● Your goal: Look below for the line with "MICHAEL BRAUN: 1", then give it again exactly, along with every line that comes after it, the final line included.
***** Input records
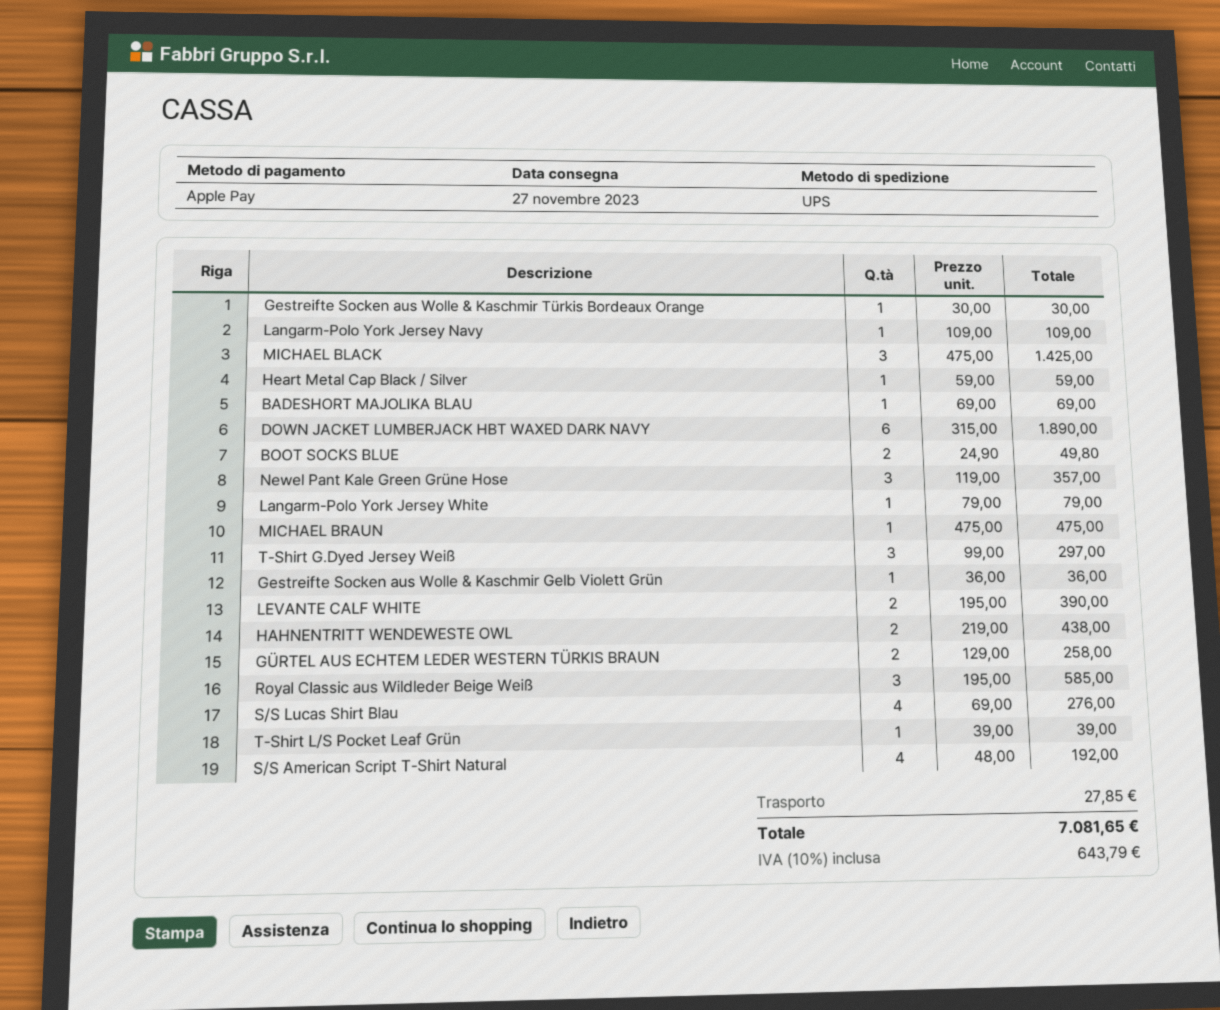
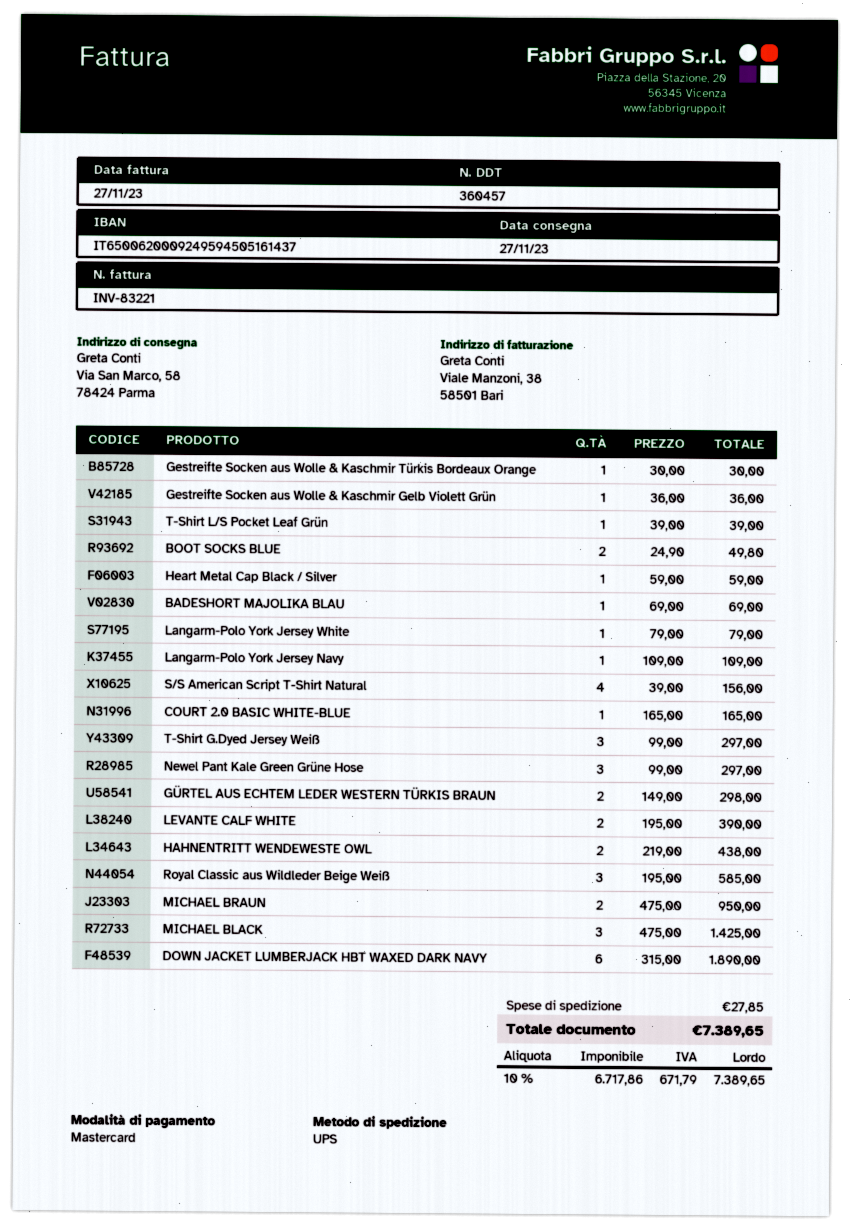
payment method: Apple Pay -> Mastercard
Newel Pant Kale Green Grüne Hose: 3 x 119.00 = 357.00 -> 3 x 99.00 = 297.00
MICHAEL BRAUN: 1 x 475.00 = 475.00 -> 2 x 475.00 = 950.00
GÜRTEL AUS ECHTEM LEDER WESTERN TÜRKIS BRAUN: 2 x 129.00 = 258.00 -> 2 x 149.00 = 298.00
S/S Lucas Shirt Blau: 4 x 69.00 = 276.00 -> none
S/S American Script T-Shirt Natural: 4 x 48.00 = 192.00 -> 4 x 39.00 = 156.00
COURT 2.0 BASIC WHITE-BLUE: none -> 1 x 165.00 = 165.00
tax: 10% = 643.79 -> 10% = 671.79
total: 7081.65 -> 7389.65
**********
● Answer:
MICHAEL BRAUN: 1 x 475.00 = 475.00 -> 2 x 475.00 = 950.00
GÜRTEL AUS ECHTEM LEDER WESTERN TÜRKIS BRAUN: 2 x 129.00 = 258.00 -> 2 x 149.00 = 298.00
S/S Lucas Shirt Blau: 4 x 69.00 = 276.00 -> none
S/S American Script T-Shirt Natural: 4 x 48.00 = 192.00 -> 4 x 39.00 = 156.00
COURT 2.0 BASIC WHITE-BLUE: none -> 1 x 165.00 = 165.00
tax: 10% = 643.79 -> 10% = 671.79
total: 7081.65 -> 7389.65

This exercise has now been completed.